Degradation of the insecticide O,O-diethyl O-3,5,6-trichloro-2-pyridyl phosphorothioate (chlorpyrifos) in aqueous solution was investigated using iron salts and potassium persulfate during ZVI treatment through a series of batch experiments. The degradation rate of chlorpyrifos increased with increases in the concentrations of iron salts and potassium persulfate in the aqueous system. Ferric chloride was found to be the most effective iron salt for the ZVI-mediated degradation of chlorpyrifos in aqueous solution.

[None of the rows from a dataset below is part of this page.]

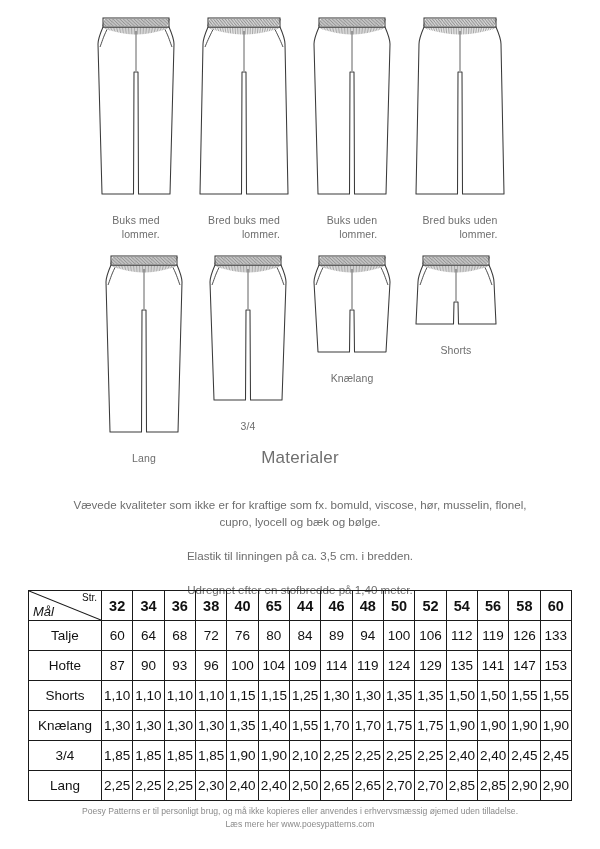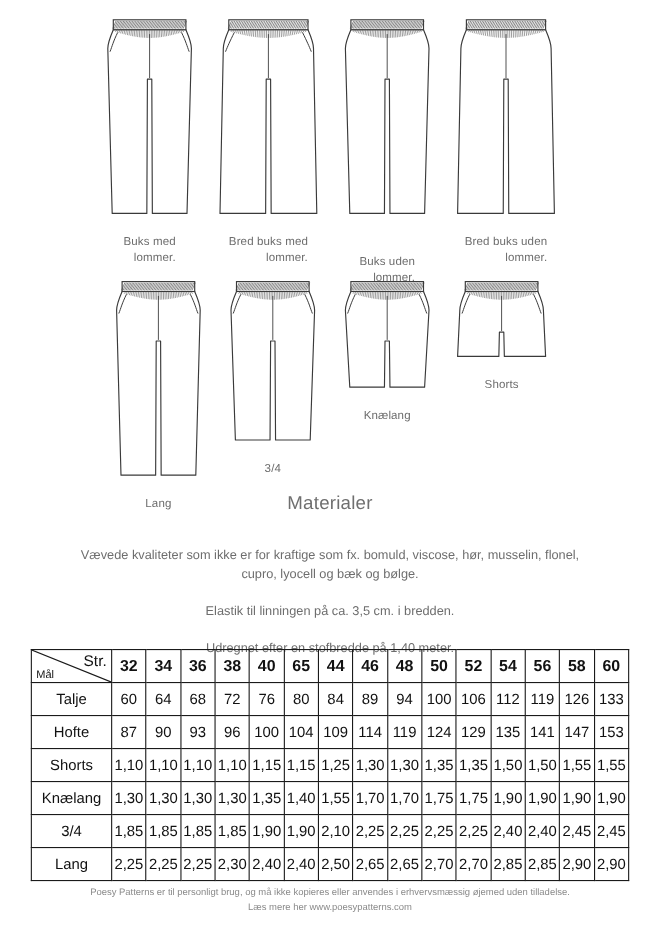"Buks uden" div.garment { gap: 18px -> none }
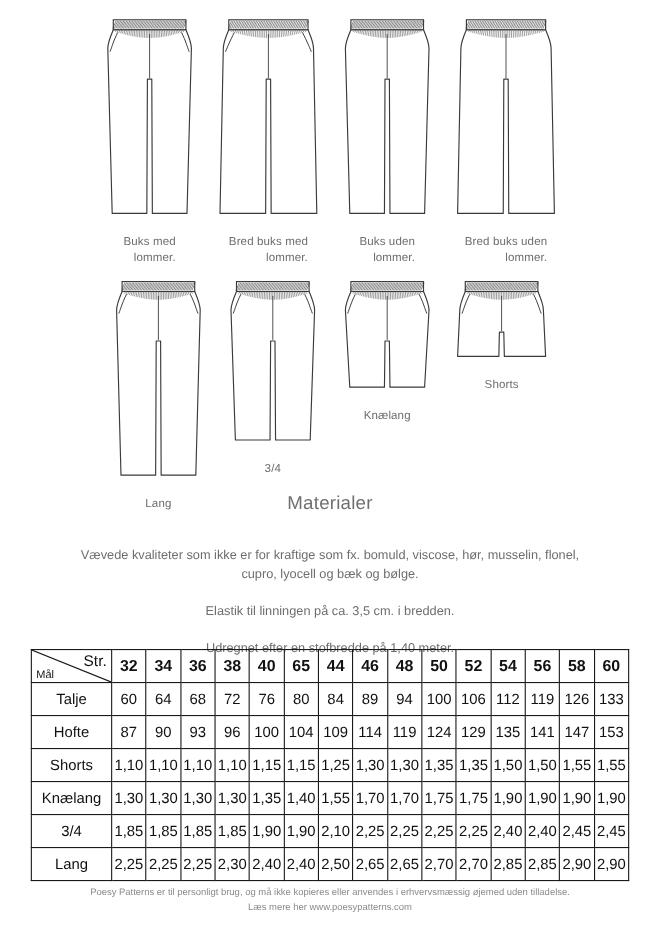"Str." th.corner .corner-str { font-size: 14px -> 10px }
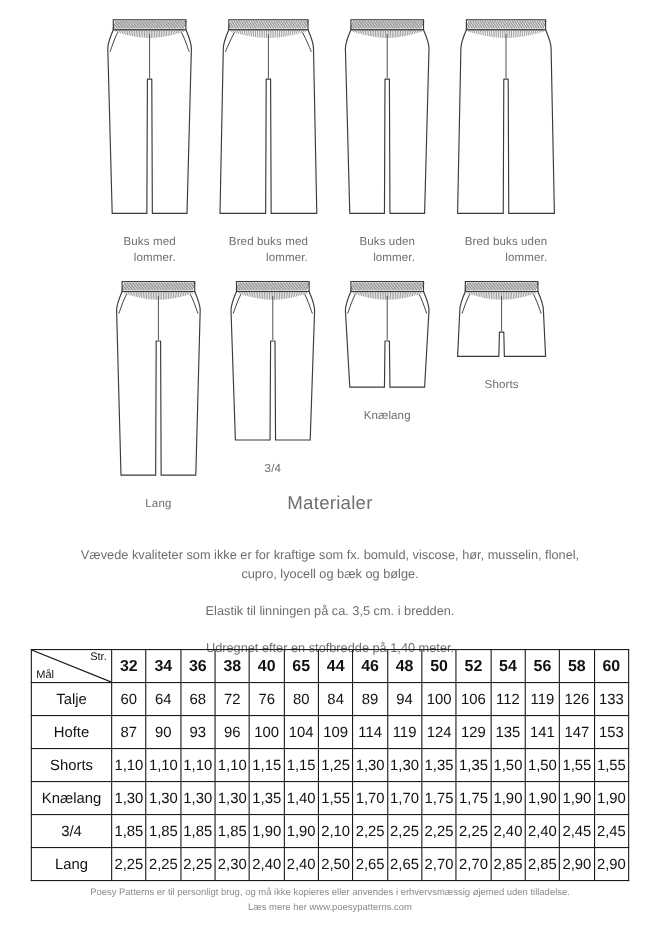"Mål" th.corner .corner-maal { font-size: 10px -> 13px; font-style: none -> italic }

Further, the iron salts tested could be arranged in the following order in terms of their effectiveness: $FeCl_3$> $Fe_2(SO_4)_3$> $Fe(NO_3)_3$. The persulfate-ZVI system could significantly degrade chlorpyrifos present in the aqueous medium. This revealed that chlorpyrifos degradation by treatment with $Fe^0$ was promoted on adding ferric chloride and potassium persulfate. The kinetics of the degradation of chlorpyrifos by persulfate-amended $Fe^0$ was higher than that for iron-salt-amended $Fe^0$. This suggests that using a sequential $Fe^0$ reduction-ferric chloride or $Fe^0$ reduction-persulfate process may be an effective strategy to enhance the removal of chlorpyrifos in contaminated water.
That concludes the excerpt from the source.